Samba triste

Wonderland riffs pleasingly on the notions of fate and destiny, but doesn't entirely add up

The idea of destiny--especially the notion that two people are fated to meet and fall in love--is a load of crap, but a surprising number of people buy into it. Probably for that reason it has proven to be a fairly popular component in movie romances, City of Angels and Sliding Doors being two recent examples. The latest picture celebrating life's whimsical turns of fate is Next Stop Wonderland, starring the always watchable Hope Davis (The Myth of Fingerprints, The Daytrippers). A hit at 1997's Sundance Festival, the picture is smart enough--and just cynical enough--not to alienate the skeptical, though director and co-writer (and editor) Brad Anderson clearly counts himself among the spiritually faithful.

Set in Boston, the movie is structured like Claude LeLouch's 1974 film And Now My Love, which followed the lives of two strangers whose paths come close to converging but never actually cross until the final moments of the film, when they fall in love at first sight. Because, of course, it was meant to be.

The would-be lovers in Next Stop Wonderland (Wonderland is a station on the MBTA's Blue Line) are Erin (Davis), a smart, attractive, but chronically depressed night-shift nurse, and Alan (Alan Gelfant), an ambitious ex-plumber pursuing his dream of becoming a marine biologist.

Dumped by her slovenly, self-absorbed, Greenpeace/Save-the-Whales-and-all-the-Indian-tribes-too boyfriend, Sean (Phil Hoffman), Erin becomes bitter, cranky, and even more negative. Her stylish, high-powered mother (Holland Taylor, wonderful at projecting an "unsinkable Molly Brown" vivaciousness while also quietly allowing a glimpse of well-guarded vulnerability) tries to rouse her from her torpor, going so far as to place an ad in the personals column in Erin's name.

Erin, who mopes around while insisting that she is happy being alone, finally gives in and checks the messages from her prospective suitors. Sixty-two men have phoned, and in a deftly handled, very funny sequence, she proceeds to meet with each of them at a nearby bar. The men range from hopeless losers to attractive assholes--the kind who lie and say they're single. Nearly all of them possess an inflated self-image, and each one utters the same stupid come-on lines.

Meanwhile, Alan spends his days at the Boston Aquarium as a volunteer diver (swimming around inside a huge fish tank, doing whatever it is volunteer divers do). The rest of the time, he is at school, fending off the advances of a randy classmate, drinking with his brother and his brother's friends (whose careless attitude about women he abhors), and trying to pay off a growing debt to a loan shark.

Anderson and his co-writer, Lyn Vaus (who, just for the record, is also a man), come up with some clever, near-miss scenarios for their two protagonists: They nearly meet at the aquarium; they frequent the same bar (albeit at different hours), and pass each other constantly on the subway (one on the platform, the other inside the train).

The script contains some extremely choice lines, most of them observations on the male species. It's a safe bet that only women in the audience will appreciate the remarks, which is a pity given that men would benefit greatly from seeing themselves the way far too many of them are. While the men aren't as reprehensibly caddish as those in Neil LaBute's In the Company of Men, they still have much to answer for. Kudos to Misters Anderson and Vaus for painting such an unflattering but honest portrait of their sex. (And, no, not all the male characters are schmucks; just the majority of them.)

Unfortunately, the script also has its weaknesses. As good as Davis is, the character she plays never seems to grow. When we meet Erin she is droopy and morose, and it's difficult to believe she became that way only after Sean dumped her. (What is she doing with an annoying slob like Sean anyway?) Even her mother remarks that Erin has been unhappy for many years. The film suggests, but never states, that Erin has never recovered from her beloved father's death; his passing obviously had something to do with her decision to drop out of Harvard Medical School. But that story strand is never explored.
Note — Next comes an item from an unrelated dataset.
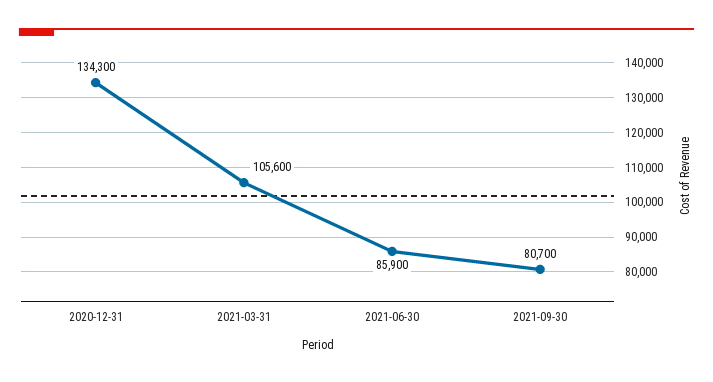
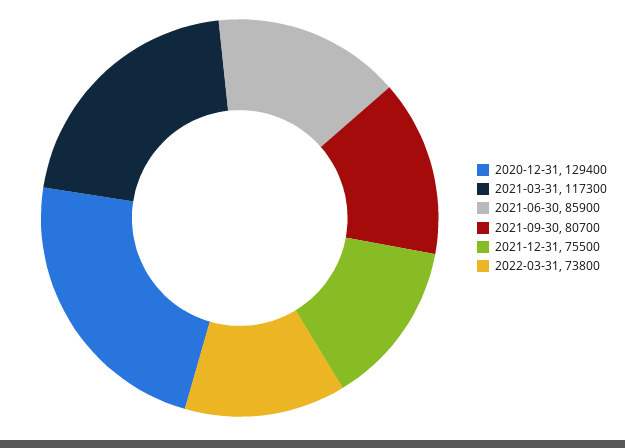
2020-12-31: 134300 -> 129400
2021-03-31: 105600 -> 117300
2021-12-31: none -> 75500
2022-03-31: none -> 73800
Furthermore, the morose, droopy Erin has practically nothing in common with the sly, very together woman who faces the onslaught of suitors who have answered her personal ad. When she finally meets a man she thinks she might like (no, not Alan, but a sexy Brazilian musicologist played by Jose Zuniga), she still blows hot and cold. Even when she meets Alan--and given the premise, you know she's going to--she doesn't seem any different than in the first scene. What ever happened to character development?

One explanation for this, believe it or not, is found in the film's musical score, which consists almost exclusively of bossa nova and samba numbers. Apparently, Brazilian music combines happiness and sadness at the same time, and Erin, who loves the music, is supposed to embody this mixed emotion. For those of us who can only hum a few bars of "The Girl from Ipanema," this explanation doesn't carry much water, and Erin's character ends up feeling inadequately defined; this lack of definition gives the film a sort of hodgepodge feel.